[Stored items]
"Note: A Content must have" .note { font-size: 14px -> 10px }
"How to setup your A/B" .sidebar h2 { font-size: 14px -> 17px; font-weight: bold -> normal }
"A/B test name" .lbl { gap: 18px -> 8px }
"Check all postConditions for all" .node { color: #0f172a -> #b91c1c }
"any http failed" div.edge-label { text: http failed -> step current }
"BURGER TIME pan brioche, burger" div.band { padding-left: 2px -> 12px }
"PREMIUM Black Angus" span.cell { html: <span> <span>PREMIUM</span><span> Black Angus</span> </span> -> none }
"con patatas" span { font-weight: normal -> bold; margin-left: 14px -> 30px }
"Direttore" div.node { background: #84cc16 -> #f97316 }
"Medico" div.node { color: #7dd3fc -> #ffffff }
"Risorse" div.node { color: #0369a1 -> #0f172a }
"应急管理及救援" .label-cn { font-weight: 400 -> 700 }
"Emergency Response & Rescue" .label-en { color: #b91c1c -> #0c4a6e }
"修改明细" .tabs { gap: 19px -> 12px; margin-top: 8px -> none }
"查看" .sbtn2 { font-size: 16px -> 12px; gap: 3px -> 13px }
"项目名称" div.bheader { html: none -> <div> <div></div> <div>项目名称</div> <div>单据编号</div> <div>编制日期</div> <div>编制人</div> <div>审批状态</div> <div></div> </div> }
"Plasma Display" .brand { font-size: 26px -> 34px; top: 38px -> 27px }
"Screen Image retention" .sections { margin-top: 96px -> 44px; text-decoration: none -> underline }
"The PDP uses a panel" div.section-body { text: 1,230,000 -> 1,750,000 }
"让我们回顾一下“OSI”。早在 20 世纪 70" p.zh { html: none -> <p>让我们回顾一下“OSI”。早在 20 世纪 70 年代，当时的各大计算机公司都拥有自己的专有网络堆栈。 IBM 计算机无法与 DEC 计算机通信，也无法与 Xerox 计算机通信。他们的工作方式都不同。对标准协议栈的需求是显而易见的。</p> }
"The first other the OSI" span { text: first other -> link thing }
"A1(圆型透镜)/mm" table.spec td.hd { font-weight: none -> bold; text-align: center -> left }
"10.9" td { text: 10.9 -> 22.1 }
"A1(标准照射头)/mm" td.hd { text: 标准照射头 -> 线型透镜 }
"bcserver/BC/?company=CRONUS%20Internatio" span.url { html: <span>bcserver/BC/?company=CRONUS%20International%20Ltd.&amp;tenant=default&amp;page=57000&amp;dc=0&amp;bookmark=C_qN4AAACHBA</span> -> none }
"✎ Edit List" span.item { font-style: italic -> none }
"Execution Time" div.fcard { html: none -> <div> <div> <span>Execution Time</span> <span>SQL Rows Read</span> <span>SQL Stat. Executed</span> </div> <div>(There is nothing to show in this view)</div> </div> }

• [Problem to solve]: Where a line of the entries above holds the word "color", return that line.

• [Task output]:
"Check all postConditions for all" .node { color: #0f172a -> #b91c1c }
"Medico" div.node { color: #7dd3fc -> #ffffff }
"Risorse" div.node { color: #0369a1 -> #0f172a }
"Emergency Response & Rescue" .label-en { color: #b91c1c -> #0c4a6e }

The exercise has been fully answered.